The situation in relation to houses is, of course, a special case since investment returns are not the primary motivation for the majority of purchasers.

The most recent figures released by the Department of the Environment and Local Government early last week and developments in the Irish Permanent index of house prices indicate that the measures introduced by the Government in response to the conclusions of the Bacon report are being successful in dampening down house price increases. The rate of increase in new house prices has slowed markedly in the third quarter of this year to an annualised rate of increase of under 7.5 per cent as compared with annualised increases running in excess of 20 per cent over the preceding three quarters.

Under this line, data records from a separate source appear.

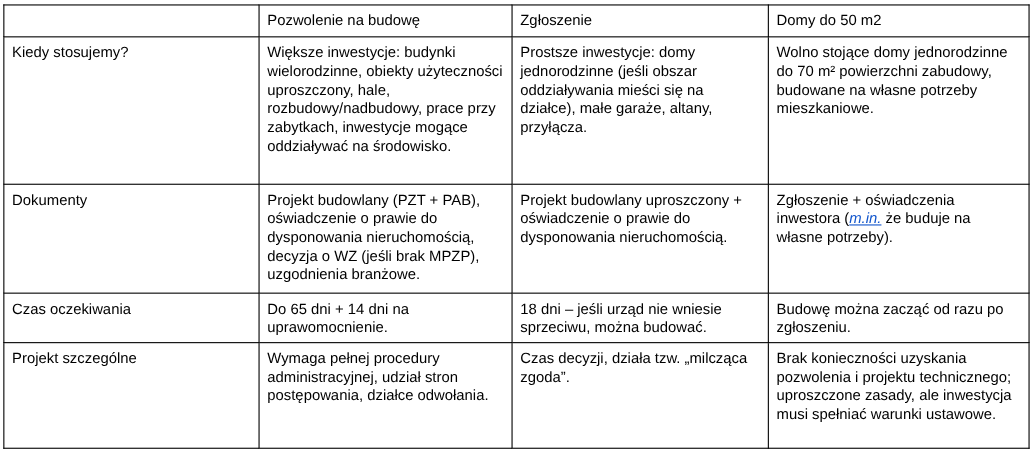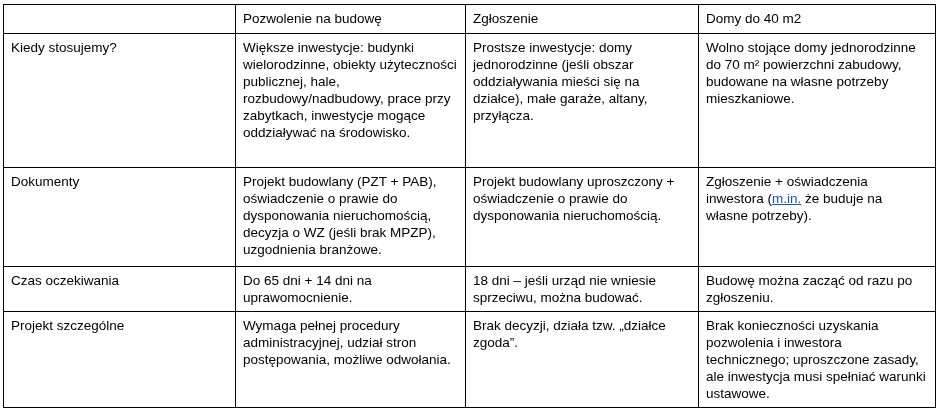--- a/index.html
+++ b/index.html
@@ -39,63 +39,64 @@
   }
   tr.h-header  { height: 29px; }
   tr.h-row1    { height: 134px; margin-left: 20px; }
   tr.h-row2    { height: 99px; margin-top: 47px; }
   tr.h-row3    { height: 33px; }
   tr.h-row4    { height: 96px; }
   .inline-link {
     color: #1155cc;
     text-decoration: underline;
     cursor: pointer;
+    font-style: italic;
   }
 </style>
 </head>
 <body>
 
 <div class="page">
   <table class="doc-table">
     <colgroup>
       <col style="width:232px">
       <col style="width:230px">
       <col style="width:233px">
       <col style="width:237px">
     </colgroup>
     <tbody>
       <tr class="h-header">
         <td></td>
         <td>Pozwolenie na budowę</td>
         <td>Zgłoszenie</td>
-        <td>Domy do 40 m2</td>
+        <td>Domy do 50 m2</td>
       </tr>
 
       <tr class="h-row1">
         <td>Kiedy stosujemy?</td>
-        <td>Większe inwestycje: budynki wielorodzinne, obiekty użyteczności publicznej, hale, rozbudowy/nadbudowy, prace przy zabytkach, inwestycje mogące oddziaływać na środowisko.</td>
+        <td>Większe inwestycje: budynki wielorodzinne, obiekty użyteczności uproszczony, hale, rozbudowy/nadbudowy, prace przy zabytkach, inwestycje mogące oddziaływać na środowisko.</td>
         <td>Prostsze inwestycje: domy jednorodzinne (jeśli obszar oddziaływania mieści się na działce), małe garaże, altany, przyłącza.</td>
         <td>Wolno stojące domy jednorodzinne do 70 m² powierzchni zabudowy, budowane na własne potrzeby mieszkaniowe.</td>
       </tr>
 
       <tr class="h-row2">
         <td>Dokumenty</td>
         <td>Projekt budowlany (PZT + PAB), oświadczenie o prawie do dysponowania nieruchomością, decyzja o WZ (jeśli brak MPZP), uzgodnienia branżowe.</td>
         <td>Projekt budowlany uproszczony + oświadczenie o prawie do dysponowania nieruchomością.</td>
         <td><span>Zgłoszenie + oświadczenia inwestora (</span><span class="inline-link">m.in.</span><span> że buduje na własne potrzeby).</span></td>
       </tr>
 
       <tr class="h-row3">
         <td>Czas oczekiwania</td>
         <td>Do 65 dni + 14 dni na uprawomocnienie.</td>
         <td>18 dni – jeśli urząd nie wniesie sprzeciwu, można budować.</td>
         <td>Budowę można zacząć od razu po zgłoszeniu.</td>
       </tr>
 
       <tr class="h-row4">
         <td>Projekt szczególne</td>
-        <td>Wymaga pełnej procedury administracyjnej, udział stron postępowania, możliwe odwołania.</td>
-        <td>Brak decyzji, działa tzw. „działce zgoda”.</td>
-        <td>Brak konieczności uzyskania pozwolenia i inwestora technicznego; uproszczone zasady, ale inwestycja musi spełniać warunki ustawowe.</td>
+        <td>Wymaga pełnej procedury administracyjnej, udział stron postępowania, działce odwołania.</td>
+        <td>Czas decyzji, działa tzw. „milcząca zgoda”.</td>
+        <td>Brak konieczności uzyskania pozwolenia i projektu technicznego; uproszczone zasady, ale inwestycja musi spełniać warunki ustawowe.</td>
       </tr>
     </tbody>
   </table>
 </div>
 
 </body></html>

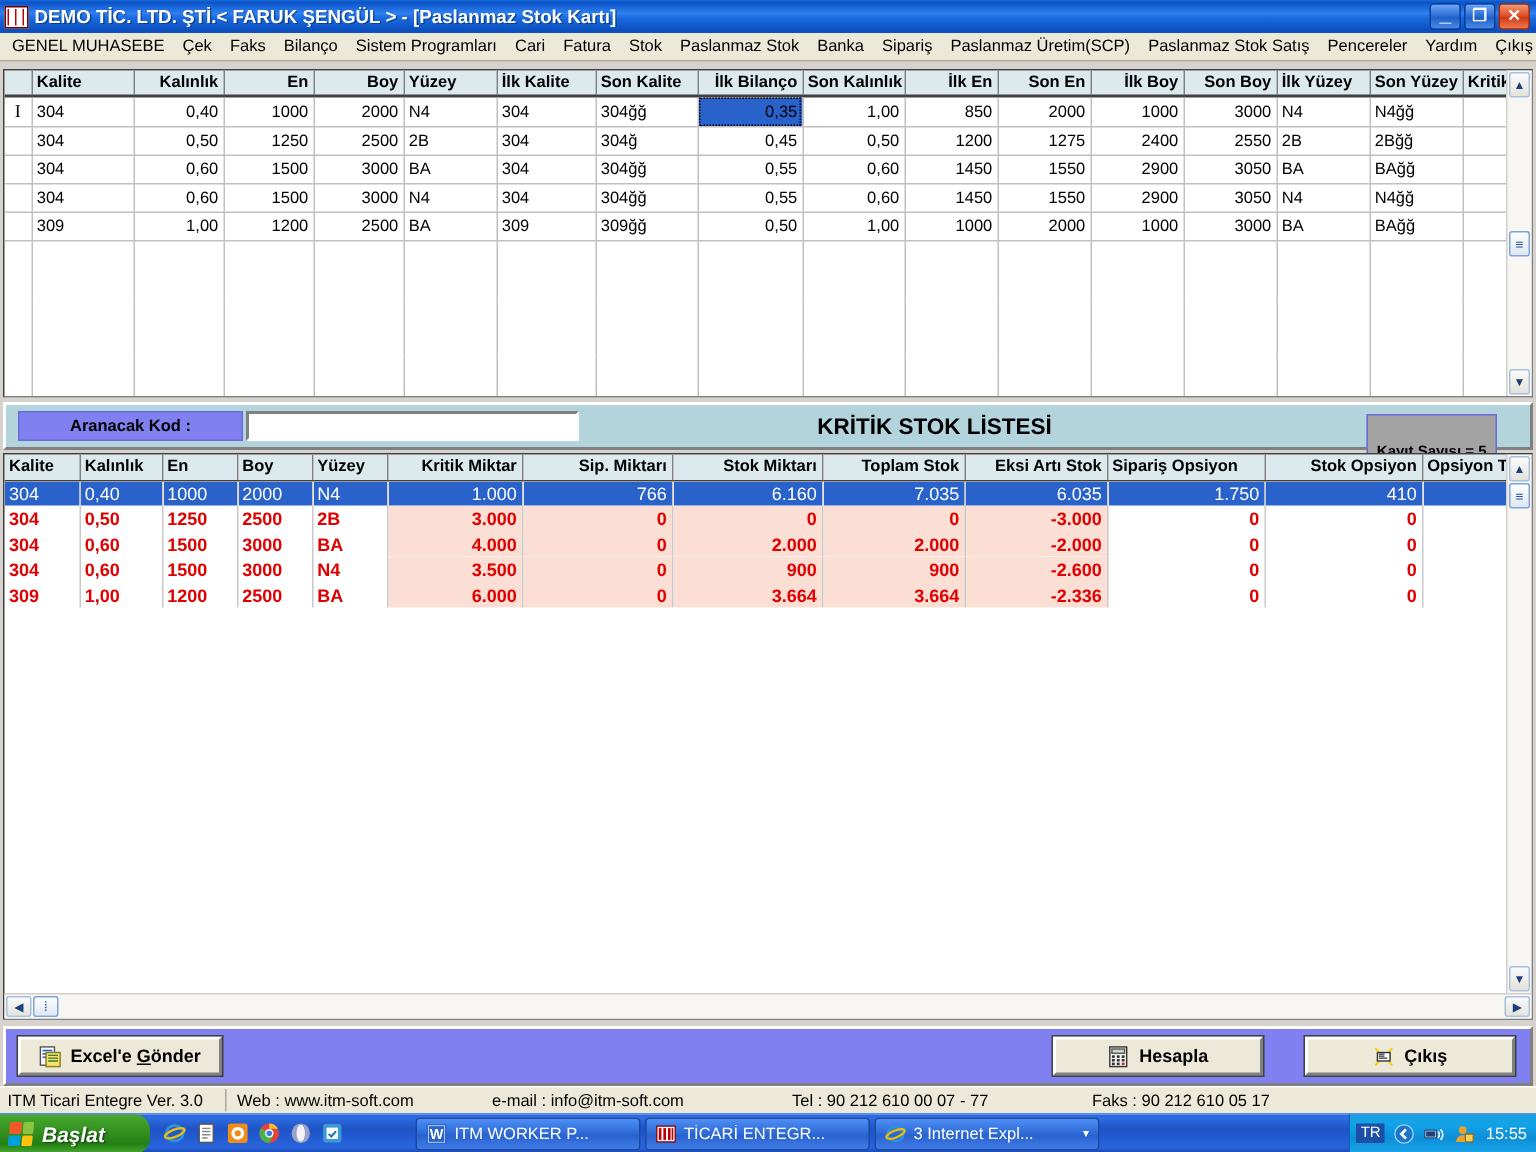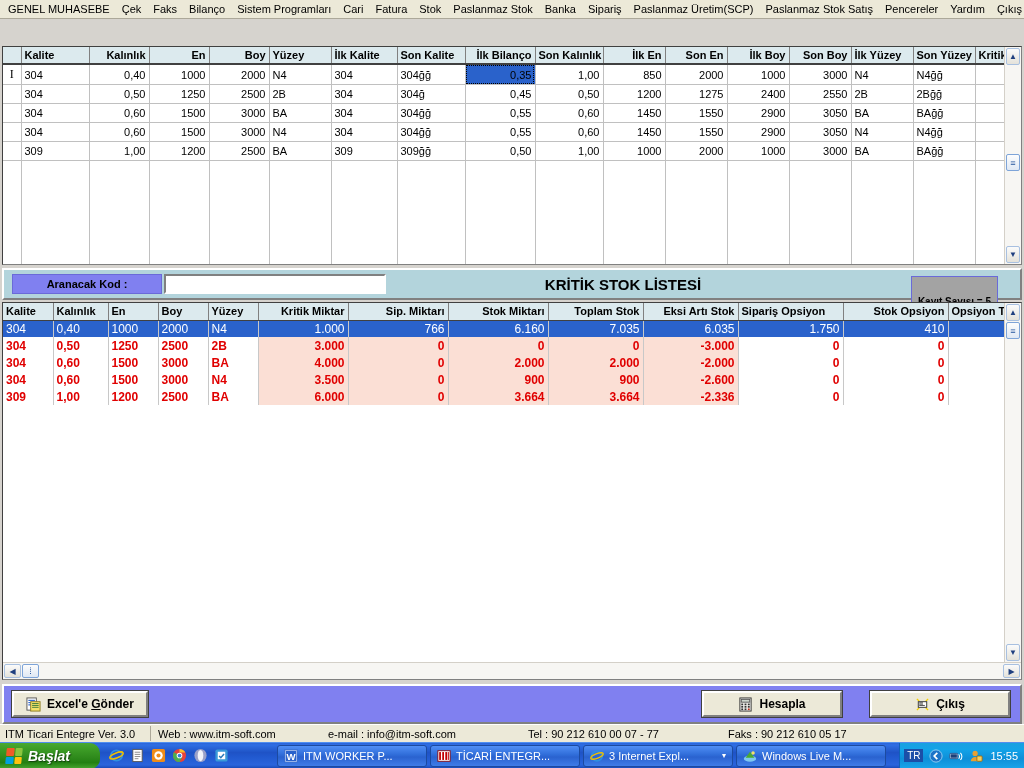--- a/index.html
+++ b/index.html
@@ -262,20 +262,41 @@
   }
   .tray .tr-lang { background:#1b4fa8; padding: 1px 3px; font-size:10px; }
   .tray .tr-ico { width:15px;height:15px;display:flex;align-items:center;justify-content:center;font-size:11px; }
   .clock { font-size:11px; padding-left:2px; }
 </style>
 </head>
 <body>
 
 <div id="app">
 
+  <div class="titlebar">
+    <span class="tb-icon">
+        <i></i>
+        <i></i>
+        <i></i>
+        <i></i>
+        <i></i>
+      </span>
+    <span class="tb-title">DEMO TİC. LTD. ŞTİ.&lt; FARUK ŞENGÜL  &gt; - [Paslanmaz Stok Kartı]</span>
+    <span class="tb-buttons">
+      <span class="tb-btn min">
+          <span class="g">_</span>
+        </span>
+      <span class="tb-btn">
+          <span class="g">❐</span>
+        </span>
+      <span class="tb-btn close">
+          <span class="g">✕</span>
+        </span>
+    </span>
+  </div>
 
   <div class="menubar" id="menubar">
       <div class="mi">GENEL MUHASEBE</div>
       <div class="mi">Çek</div>
       <div class="mi">Faks</div>
       <div class="mi">Bilanço</div>
       <div class="mi">Sistem Programları</div>
       <div class="mi">Cari</div>
       <div class="mi">Fatura</div>
       <div class="mi">Stok</div>
@@ -822,30 +843,20 @@
         <div class="task">
           <span style="display: flex;">
             <svg width="14" height="14" viewBox="0 0 16 16">
               <ellipse cx="8" cy="8" rx="6" ry="5.5" fill="none" stroke="#2f8fe0" stroke-width="2"></ellipse>
               <ellipse cx="8" cy="8" rx="7.5" ry="2.6" fill="none" stroke="#f0c000" stroke-width="1.6" transform="rotate(-22 8 8)"></ellipse>
             </svg>
           </span>
           <span class="tl">3 Internet Expl...</span>
           <span class="tchev">▾</span>
         </div>
-        <div class="task">
-          <span style="display: flex;">
-            <svg width="14" height="14" viewBox="0 0 16 16">
-              <ellipse cx="8" cy="11" rx="7" ry="3.5" fill="#7ec8f0"></ellipse>
-              <path d="M3 10l5-7 5 7z" fill="#4aa832"></path>
-              <circle cx="11.5" cy="4.5" r="2" fill="#f5e36a"></circle>
-            </svg>
-          </span>
-          <span class="tl">Windows Live M...</span>
-        </div>
       </div>
     <div class="tray">
       <span class="tr-lang">TR</span>
       <span class="tr-ico">
         <svg width="14" height="14" viewBox="0 0 16 16">
             <circle cx="8" cy="8" r="7" fill="#1d74c8" stroke="#9fd4f5"></circle>
             <path d="M9.5 4.5L6 8l3.5 3.5" stroke="#fff" stroke-width="2" fill="none"></path>
           </svg>
       </span>
       <span class="tr-ico">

As far as future prospects for asset prices are concerned my role as Minister for Finance is to provide a stable macroeconomic environment conducive to long-term output, incomes and employment growth in the economy. The realisation of this objective will help underpin sustained long-term growth in the value of financial assets in the economy which in turn will be crucial in helping to meet the challenge of an ageing population which we face in the next century.

I have already mentioned the most recent figures on house price developments in the economy. I am confident that the measures being taken in response to the Bacon report will continue to be successful in rectifying imbalances in the housing market.